TASK PROMPT →
The copy you produce must repeat each record exactly and contain no pictures.

Items listed in a dataset:

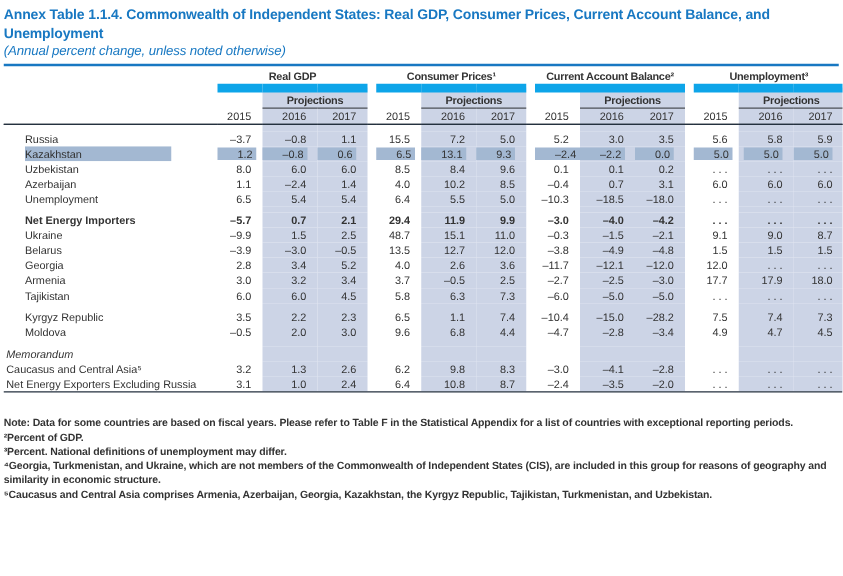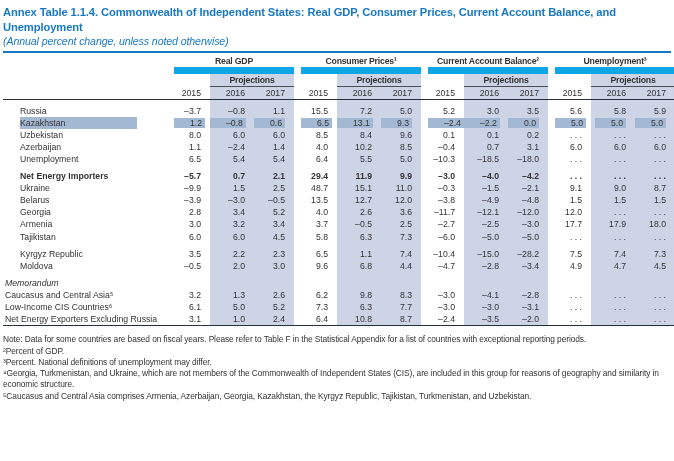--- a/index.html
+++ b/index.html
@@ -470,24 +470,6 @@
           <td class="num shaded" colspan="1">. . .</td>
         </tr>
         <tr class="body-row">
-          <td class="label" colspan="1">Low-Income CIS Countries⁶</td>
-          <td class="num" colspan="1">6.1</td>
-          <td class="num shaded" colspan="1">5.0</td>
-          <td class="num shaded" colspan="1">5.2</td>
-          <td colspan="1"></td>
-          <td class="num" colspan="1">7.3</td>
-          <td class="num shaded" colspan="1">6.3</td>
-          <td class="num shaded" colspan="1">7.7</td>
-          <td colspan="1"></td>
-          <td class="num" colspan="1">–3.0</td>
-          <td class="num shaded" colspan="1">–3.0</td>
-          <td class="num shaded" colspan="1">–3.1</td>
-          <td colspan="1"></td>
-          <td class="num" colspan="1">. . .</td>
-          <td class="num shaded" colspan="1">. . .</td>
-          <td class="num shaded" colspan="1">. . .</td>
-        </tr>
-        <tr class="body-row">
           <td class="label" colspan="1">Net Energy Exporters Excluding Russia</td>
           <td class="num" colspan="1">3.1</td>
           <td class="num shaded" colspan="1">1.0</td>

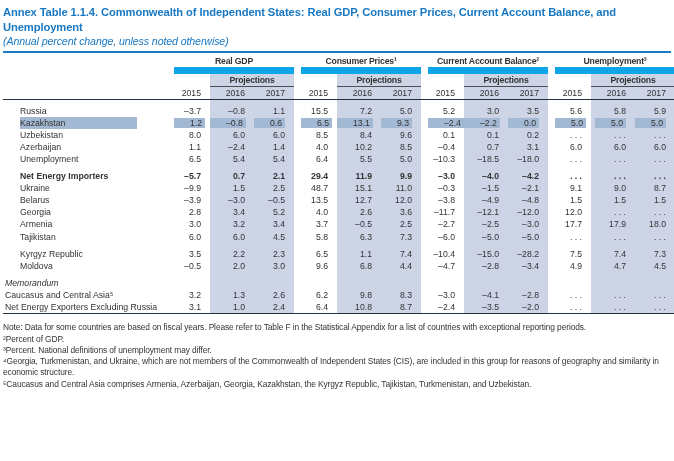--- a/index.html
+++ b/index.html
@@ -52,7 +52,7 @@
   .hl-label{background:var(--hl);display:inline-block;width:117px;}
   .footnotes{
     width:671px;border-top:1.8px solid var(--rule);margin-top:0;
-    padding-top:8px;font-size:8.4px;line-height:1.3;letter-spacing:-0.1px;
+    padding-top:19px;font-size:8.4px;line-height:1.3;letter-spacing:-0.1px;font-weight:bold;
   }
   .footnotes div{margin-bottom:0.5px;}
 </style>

SOLUTION FOR THIS EXERCISE →
--- a/index.html
+++ b/index.html
@@ -470,24 +470,6 @@
           <td class="num shaded" colspan="1">. . .</td>
         </tr>
         <tr class="body-row">
-          <td class="label" colspan="1">Low-Income CIS Countries⁶</td>
-          <td class="num" colspan="1">6.1</td>
-          <td class="num shaded" colspan="1">5.0</td>
-          <td class="num shaded" colspan="1">5.2</td>
-          <td colspan="1"></td>
-          <td class="num" colspan="1">7.3</td>
-          <td class="num shaded" colspan="1">6.3</td>
-          <td class="num shaded" colspan="1">7.7</td>
-          <td colspan="1"></td>
-          <td class="num" colspan="1">–3.0</td>
-          <td class="num shaded" colspan="1">–3.0</td>
-          <td class="num shaded" colspan="1">–3.1</td>
-          <td colspan="1"></td>
-          <td class="num" colspan="1">. . .</td>
-          <td class="num shaded" colspan="1">. . .</td>
-          <td class="num shaded" colspan="1">. . .</td>
-        </tr>
-        <tr class="body-row">
           <td class="label" colspan="1">Net Energy Exporters Excluding Russia</td>
           <td class="num" colspan="1">3.1</td>
           <td class="num shaded" colspan="1">1.0</td>

--- a/index.html
+++ b/index.html
@@ -52,7 +52,7 @@
   .hl-label{background:var(--hl);display:inline-block;width:117px;}
   .footnotes{
     width:671px;border-top:1.8px solid var(--rule);margin-top:0;
-    padding-top:8px;font-size:8.4px;line-height:1.3;letter-spacing:-0.1px;
+    padding-top:19px;font-size:8.4px;line-height:1.3;letter-spacing:-0.1px;font-weight:bold;
   }
   .footnotes div{margin-bottom:0.5px;}
 </style>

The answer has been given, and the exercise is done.